Me Abdallah qualifie ces arguments de fallacieux. «Cinquante-huit ans après l’indépendance, les pouvoirs publics prennent conscience de l’incapacité des citoyens à siéger dans les tribunaux criminels. Cette étude met également en doute la capacité des citoyens à participer à un procès équitable.» Il dénonce aussi la référence financière –inscrite dans le rapport et censée justifier l’abandon du recours aux jurés–, selon laquelle l’État a alloué aux tribunaux criminels un budget de 520 millions de dinars (3,4 millions d’euros) en 2019.
«C’est un autre argument inacceptable car les jurés reçoivent à peine 1.000 dinars (6,60 euros) par jour. La seule explication, c’est que l’on souhaite mettre un terme à la participation du citoyen dans l’acte de rendre justice. L’activité des jurés au sein des tribunaux, surtout lors de sessions criminelles, est un des aspects de la souveraineté populaire», assure-t-il.

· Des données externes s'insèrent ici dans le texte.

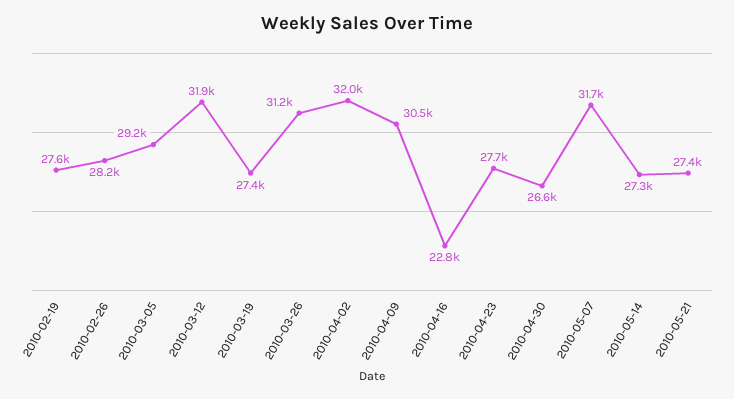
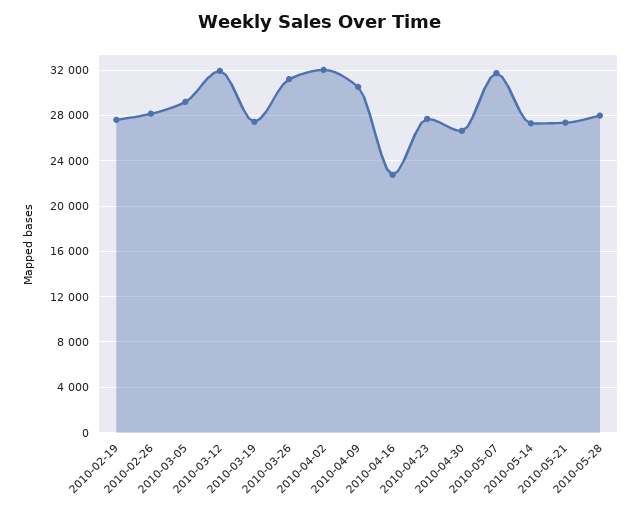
2010-05-28: none -> 28000

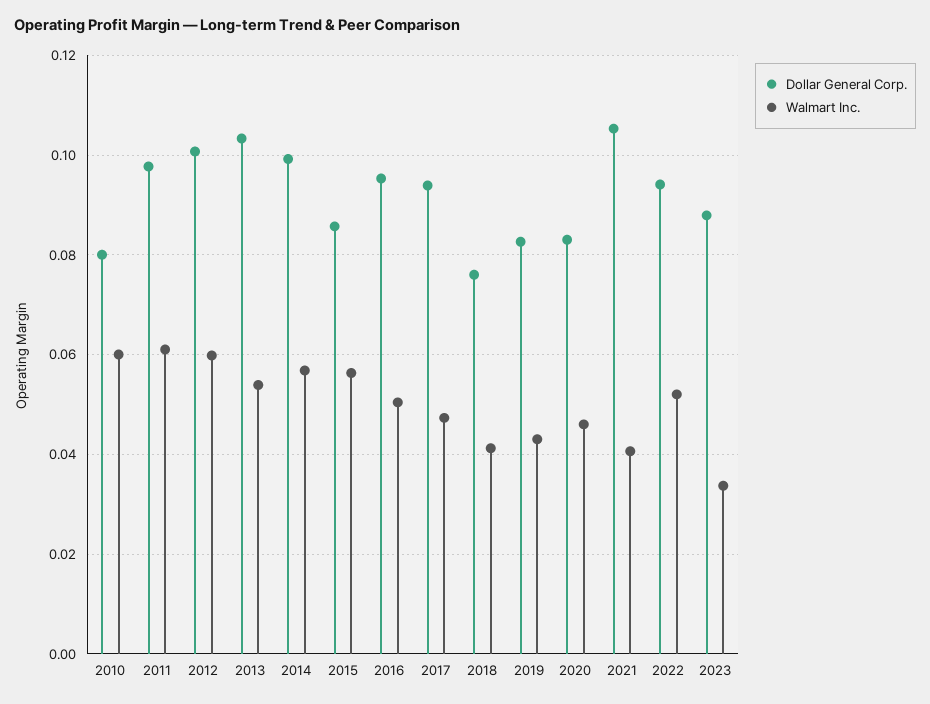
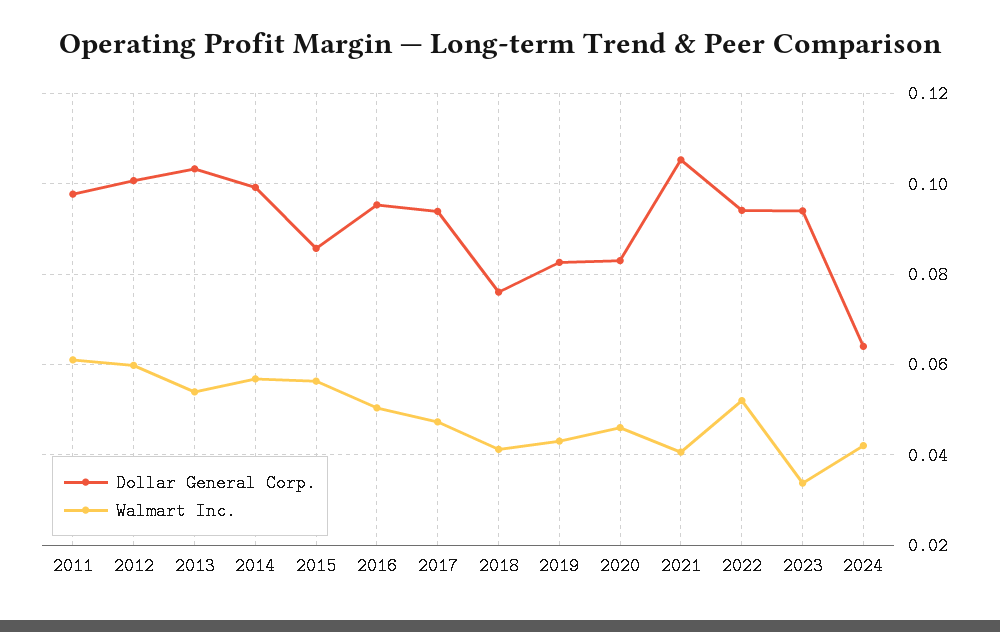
Dollar General Corp., 2010: 0.08 -> none
Walmart Inc., 2010: 0.06 -> none
Dollar General Corp., 2023: 0.088 -> 0.094
Dollar General Corp., 2024: none -> 0.064
Walmart Inc., 2024: none -> 0.042

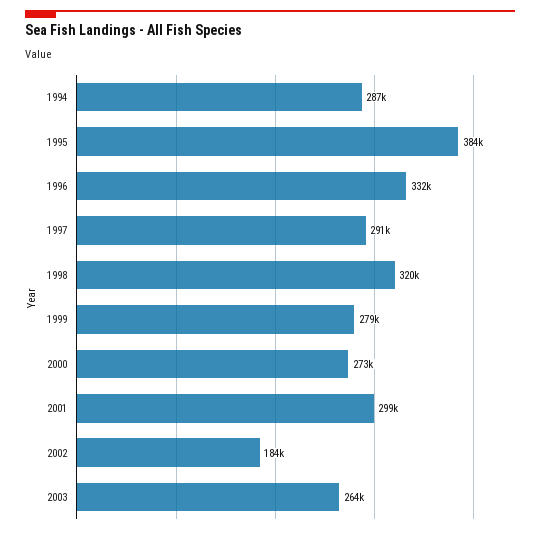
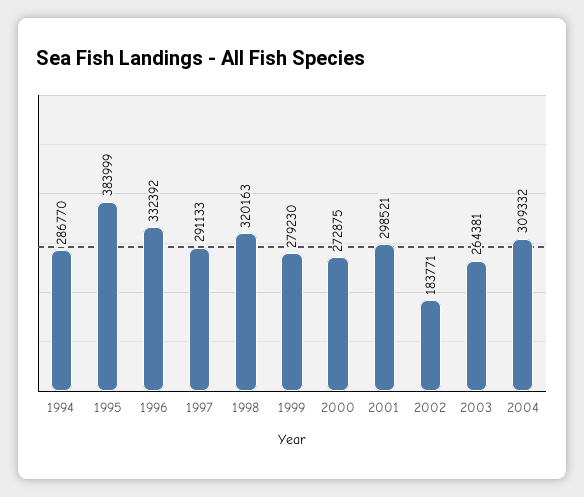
2004: none -> 309332

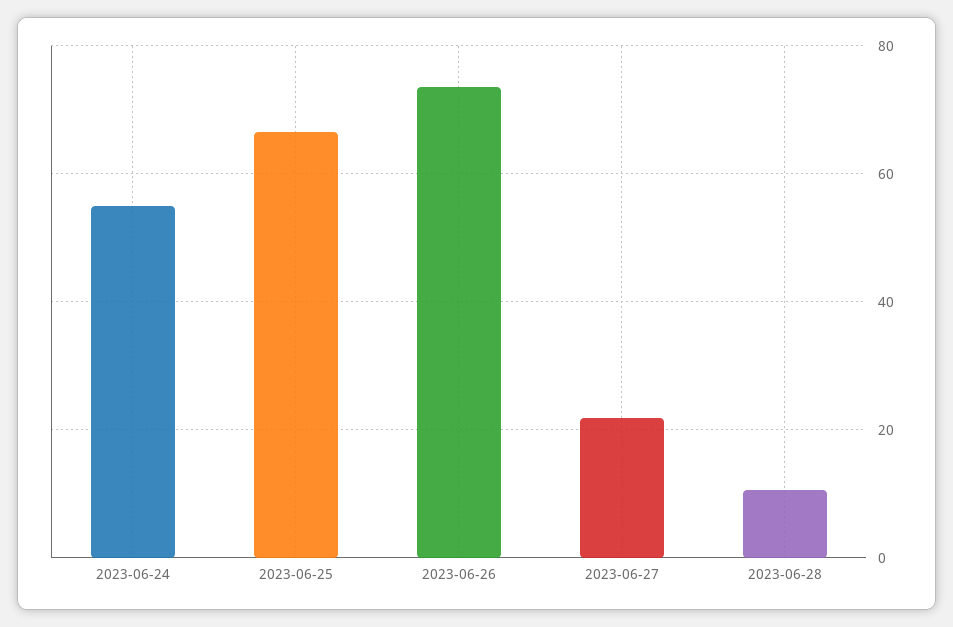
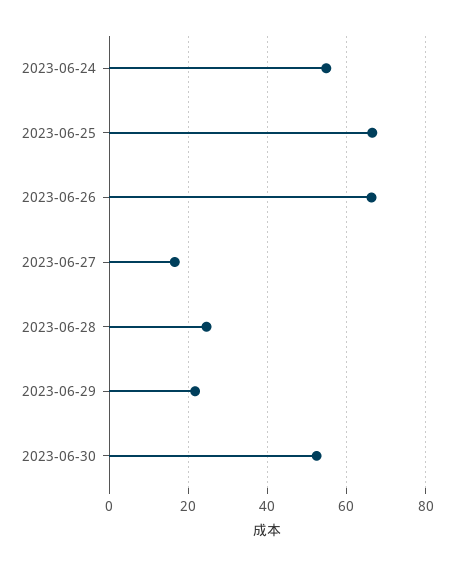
2023-06-26: 74 -> 66
2023-06-27: 22 -> 16
2023-06-28: 10 -> 24
2023-06-29: none -> 22
2023-06-30: none -> 52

Abdallah Heboul est convaincu que cette réforme n’a qu’un seul objectif : «Éviter qu’à l’avenir, des citoyens siègent dans des procès dans lesquels seront impliqués de hauts responsables politiques.»
Depuis 2019, plusieurs personnalités du régime du Président Abdelaziz Bouteflika ont été traduites et condamnées par des tribunaux de délits, essentiellement pour des faits de corruption. «Il est possible qu’à l’avenir ils soient poursuivis pour des faits qualifiés de crimes, ils seront alors déférés devant des juridictions criminelles.»
«Pour le pouvoir, il est inconcevable que ces individus soient jugés par des tribunaux populaires. Pour la symbolique, il est impossible qu’un citoyen juge un chef du gouvernement, un ministre ou un wali (préfet). À mon avis, c’est l’arrière-pensée de cette nouvelle réforme», explique Me Heboul.
Le ministère de la Justice n’a pas encore défini de calendrier pour engager ce projet de réforme. Mais si l’amendement du Code de procédure pénale devait avoir lieu dans les prochains mois, il est certain qu’il serait adopté sans sourciller par les deux chambres du Parlement.